Dopo aver comunque espresso “dispiacere per gli agenti di polizia municipale, ai quali rivolgiamo la nostra solidarietà, perché siamo convinti che sono costretti a “eseguire gli ordini” in modo così rigido, sicuramente solo per far cassa (2,5 milioni solo dalle infrazioni stradali), e ad inimicarsi, di conseguenza, i cittadini già insofferenti”, il laboratorio invoca l’adozione di “un Regolamento che si occupi degli artisti di strada o, comunque, degli spettacoli estemporanei, cioè quelli non programmati né pubblicizzati né, ancora, calendarizzati in alcun modo. Su questo, il Laboratorio politico 2.0 si impegna a presentare una propria proposta entro brevissimo tempo”. Proteste anche da parte dell’associazione Ragusa in movimento per bocca di Michele Savarese che si chiede “c’è qualcosa che non va nella polizia municipale di Ragusa?”. Secondo l’esponente dell’associazione “la reazione dei ragusani e dei turisti che hanno inveito contro gli agenti testimonia una vera e propria insofferenza nei confronti del corpo di polizia locale mai registrata nella nostra città nota per un alto senso civico. Però quello che è troppo è troppo. Questa estate, tra l’altro, la polizia municipale ha, da quanto si apprende dalla stampa: multato i genitori di alcuni bambini che giocavano con la palla ad Ibla, sanzionato dei ragazzi che ascoltavano la musica in spiaggia, irrogato sanzioni in ottemperanza alla nota ordinanza antirumore n. 988, prima che la stessa entrasse in vigore” Savarese conclude che “si potrebbe obiettare che gli agenti fanno solo il loro dovere. Allora se si vuole fare ben volere dai ragusani, invito la polizia municipale ad impegnarsi, con la stessa solerzia con cui ha identificato il busker, nel contrasto degli spacciatori in piazza San Giovanni oppure nella prevenzione dei furti che sono diventati un vero incubo soprattutto per gli abitanti delle contrade periferiche”.
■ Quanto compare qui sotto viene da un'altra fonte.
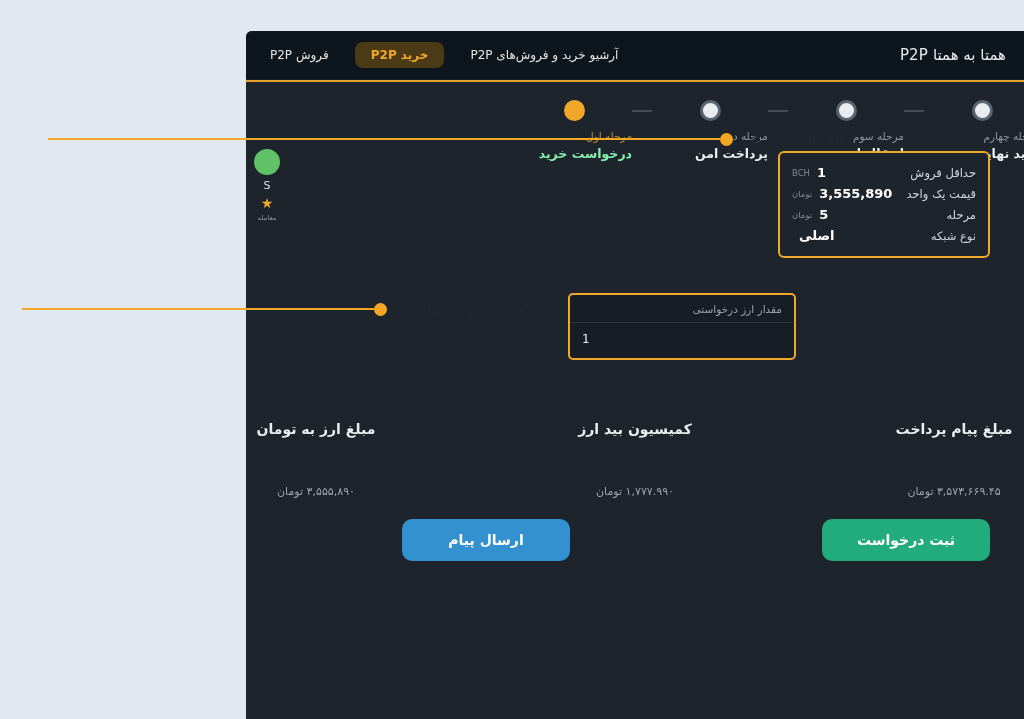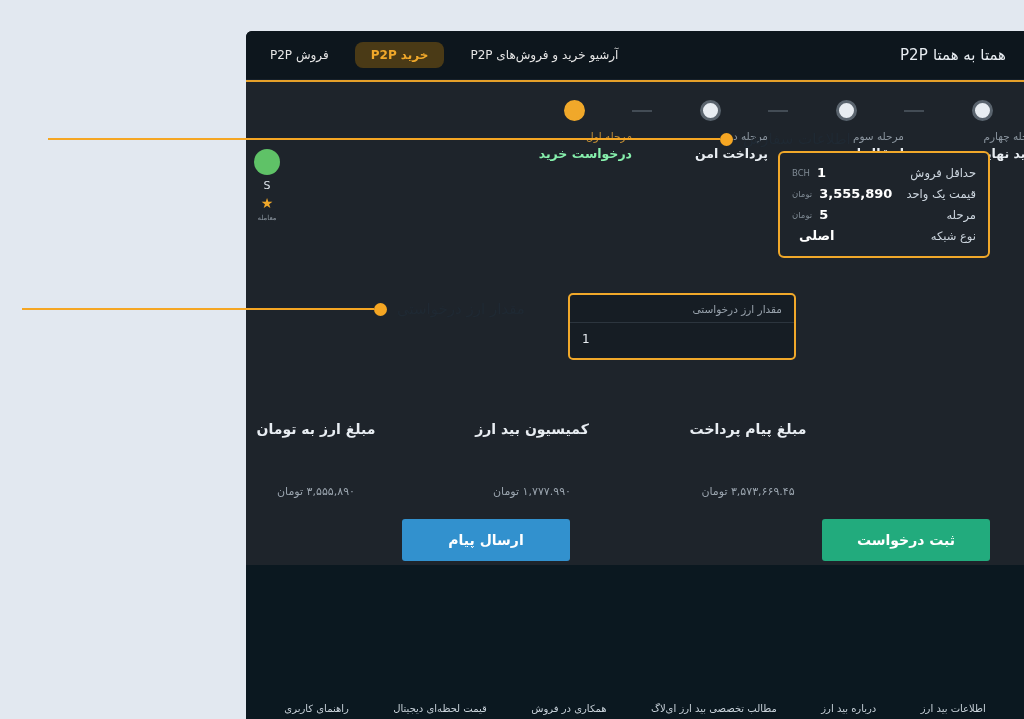"مبلغ ارز به تومان" .summary { justify-content: flex-start -> space-between }
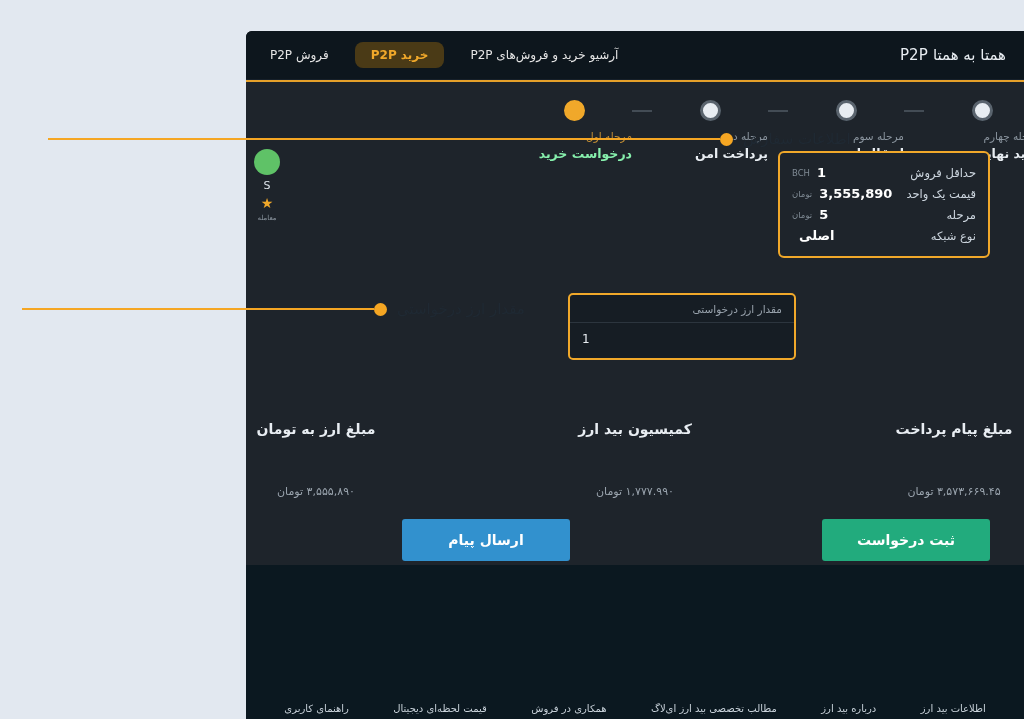"ارسال پیام" .btn { border-radius: 3px -> 10px }
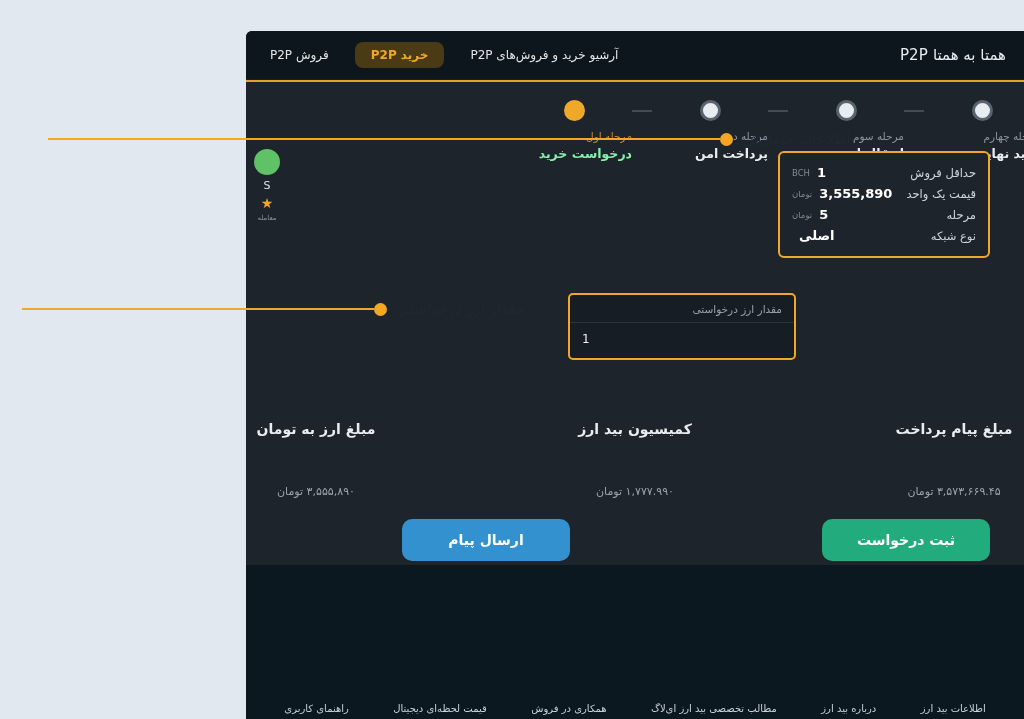"راهنمای کاربری" div.footer-region { html: <div> <div> <div>راهنمای کاربری</div> <div>قیمت لحظه‌ای دیجیتال</div> <div>همکاری در فروش</div> <div>مطالب تخصصی بید ارز ای‌لاگ</div> <div>درباره بید ارز</div> <div>اطلاعات بید ارز</div> </div> </div> -> none }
Doveroso citare la lunga e articolata nota di chiarimenti del comando di polizia municipale affidata all’ufficio stampa del Comune stesso. In essa si afferma che “una pattuglia in servizio a Marina di Ragusa nella fascia oraria serale, alle ore 23.15 circa, effettuava un controllo in Piazza Duca degli Abruzzi al fine di verificare una segnalazione pervenuta alla sala radio relativa ad uno spettacolo di intrattenimento in esecuzione nella predetta piazza. In via incidentale, la collega, addetta alla sala radio, evidenziava che il cittadino aveva chiamato per ben due volte, chiedendo intervento della pattuglia” Dopo un dettagliato resoconto della modalità di intervento effettuato “alla fine della manifestazione in considerazione del numerosissimo pubblico presente che seguiva l’intrattenimento”, la nota della Polizia Municipale ricorda che c’era stato anche un intervento piuttosto polemico da parte di un accompagnatore dell’artista che si esibiva, che aveva contribuito a “creare un grave clima di ostilità contro gli agenti in servizio che in breve si vedevano accerchiati, fischiati e gravemente offesi da un folto numero di persone” e conclude affermando che “solo la calma e la capacità professionale degli agenti della P.M. è servita per non creare situazioni di grave pericolo anche ai danni della pattuglia che, dopo gli accertamenti di rito di identificazione, si è allontanata dal sito senza alcuna aggressione e non cadendo nell’atteggiamento fortemente provocatorio dei presenti”. Il Comando del corpo di polizia urbana infine precisa che “la relazione degli appartenenti al Corpo di P.L. è stata trasmessa, anche per ragioni di opportunità, alla Questura di Ragusa per le determinazioni conseguenziali”. (da.di.)